The word "Wireframe" marks the lines to keep; find each one in the data and copy it.

═══ Data for processing

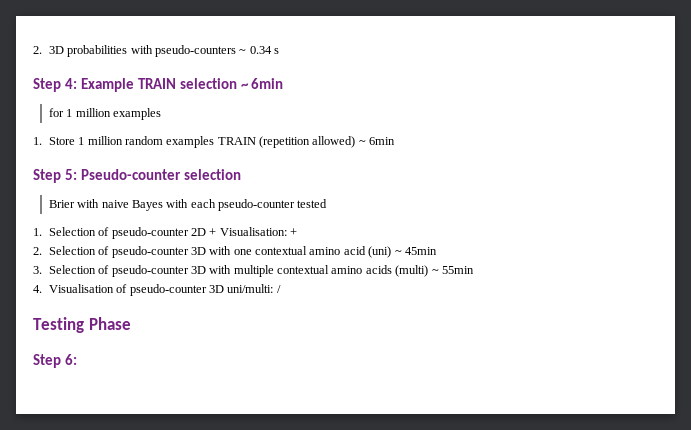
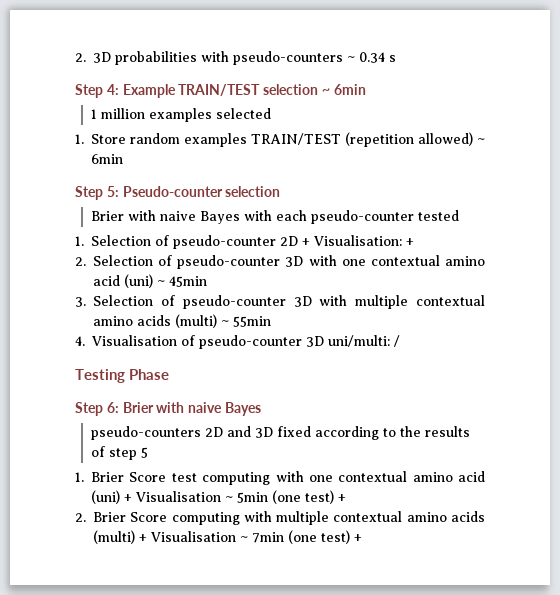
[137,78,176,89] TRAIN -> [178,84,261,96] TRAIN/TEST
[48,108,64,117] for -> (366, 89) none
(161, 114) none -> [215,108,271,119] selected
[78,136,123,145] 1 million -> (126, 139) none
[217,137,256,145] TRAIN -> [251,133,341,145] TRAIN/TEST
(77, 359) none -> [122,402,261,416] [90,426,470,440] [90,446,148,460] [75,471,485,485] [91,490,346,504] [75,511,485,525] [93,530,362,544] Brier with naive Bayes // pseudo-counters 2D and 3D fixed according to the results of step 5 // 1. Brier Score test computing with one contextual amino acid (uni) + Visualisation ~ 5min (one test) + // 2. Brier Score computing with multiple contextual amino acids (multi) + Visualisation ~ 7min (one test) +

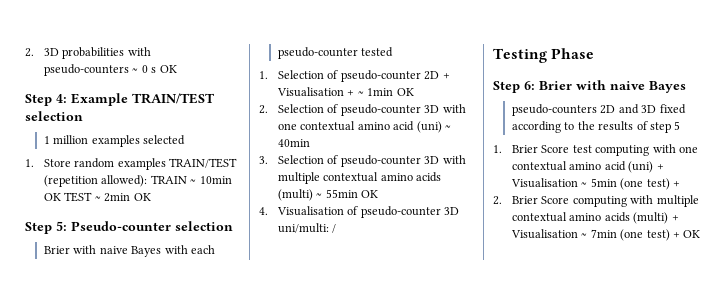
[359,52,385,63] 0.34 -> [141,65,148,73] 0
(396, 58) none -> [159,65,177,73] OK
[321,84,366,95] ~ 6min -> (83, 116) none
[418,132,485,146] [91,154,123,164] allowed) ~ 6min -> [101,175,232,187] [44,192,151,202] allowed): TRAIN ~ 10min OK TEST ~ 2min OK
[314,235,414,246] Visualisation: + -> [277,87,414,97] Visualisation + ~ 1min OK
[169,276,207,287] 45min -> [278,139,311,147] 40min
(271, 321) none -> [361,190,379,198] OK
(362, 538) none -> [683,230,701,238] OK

══════
═══ Data for processing

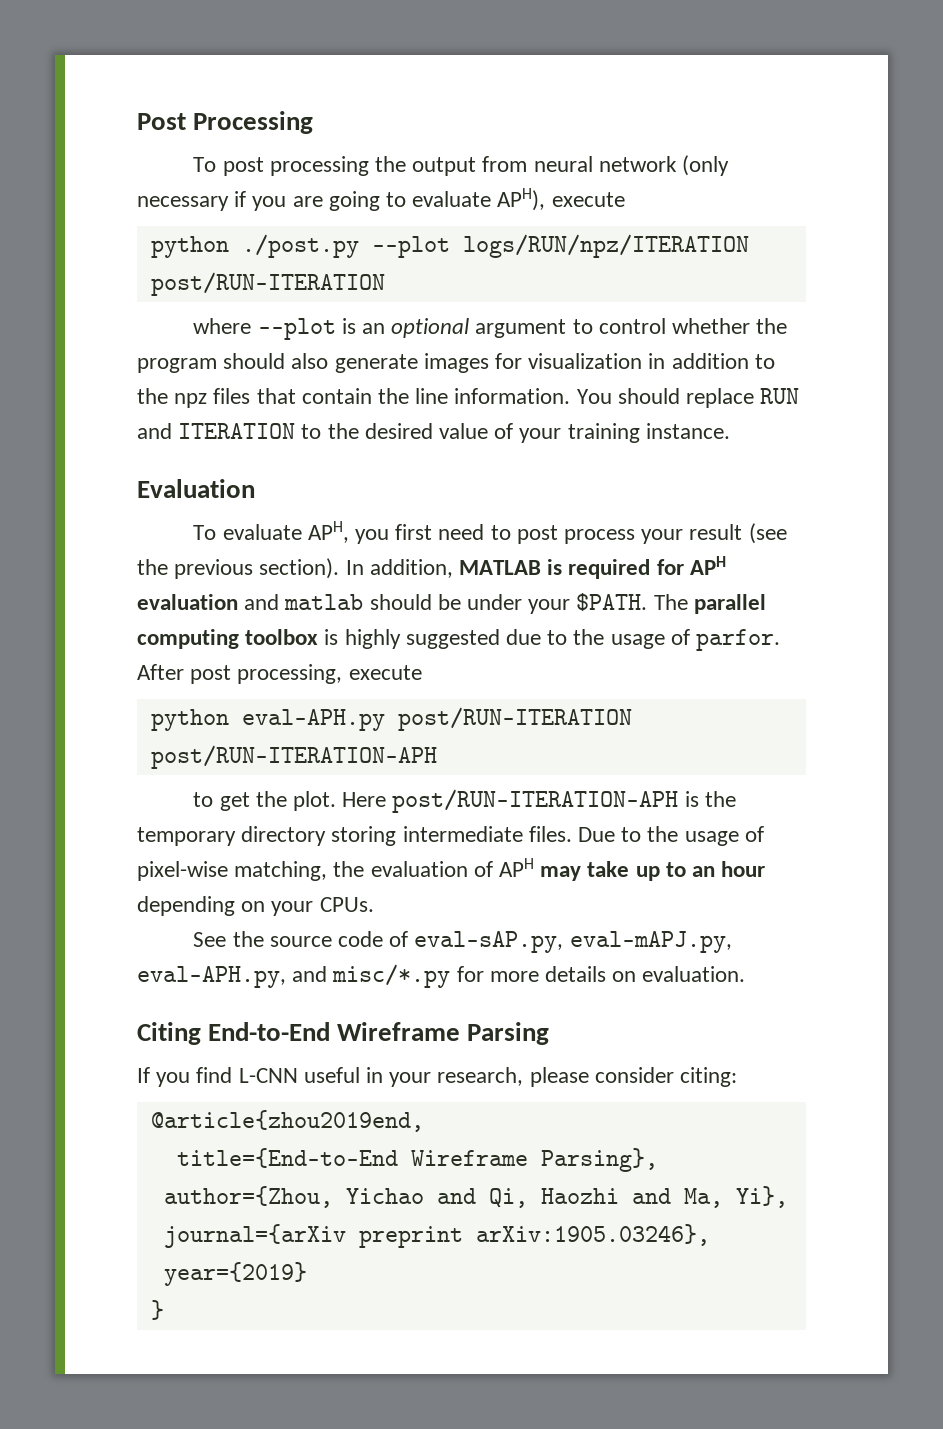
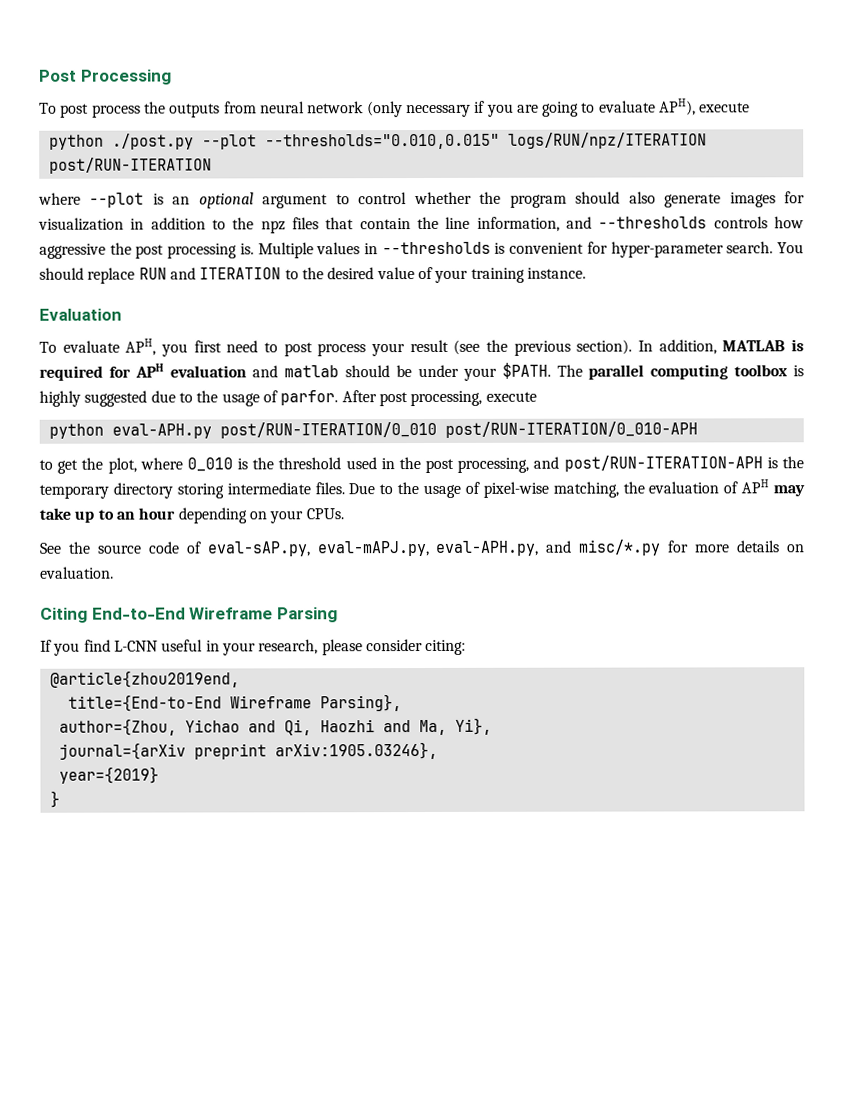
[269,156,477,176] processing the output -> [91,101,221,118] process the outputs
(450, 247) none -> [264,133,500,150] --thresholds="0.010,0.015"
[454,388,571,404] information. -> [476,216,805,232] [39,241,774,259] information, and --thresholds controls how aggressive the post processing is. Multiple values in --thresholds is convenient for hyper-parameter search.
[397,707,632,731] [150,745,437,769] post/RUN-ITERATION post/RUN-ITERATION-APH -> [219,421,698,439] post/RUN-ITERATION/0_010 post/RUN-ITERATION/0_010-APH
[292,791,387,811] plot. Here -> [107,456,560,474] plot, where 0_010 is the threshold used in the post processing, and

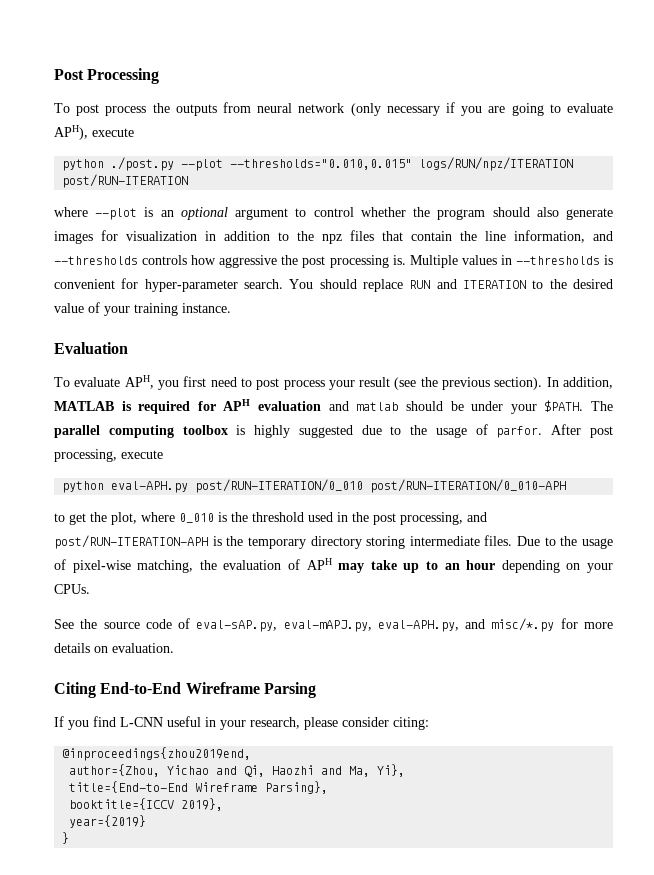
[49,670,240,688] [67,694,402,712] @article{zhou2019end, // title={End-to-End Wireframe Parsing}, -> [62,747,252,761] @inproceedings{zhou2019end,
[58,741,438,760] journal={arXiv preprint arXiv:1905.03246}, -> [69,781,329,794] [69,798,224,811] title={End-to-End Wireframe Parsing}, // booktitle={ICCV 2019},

══════

§ Finished exercise
[49,670,240,688] [67,694,402,712] @article{zhou2019end, // title={End-to-End Wireframe Parsing}, -> [62,747,252,761] @inproceedings{zhou2019end,
[58,741,438,760] journal={arXiv preprint arXiv:1905.03246}, -> [69,781,329,794] [69,798,224,811] title={End-to-End Wireframe Parsing}, // booktitle={ICCV 2019},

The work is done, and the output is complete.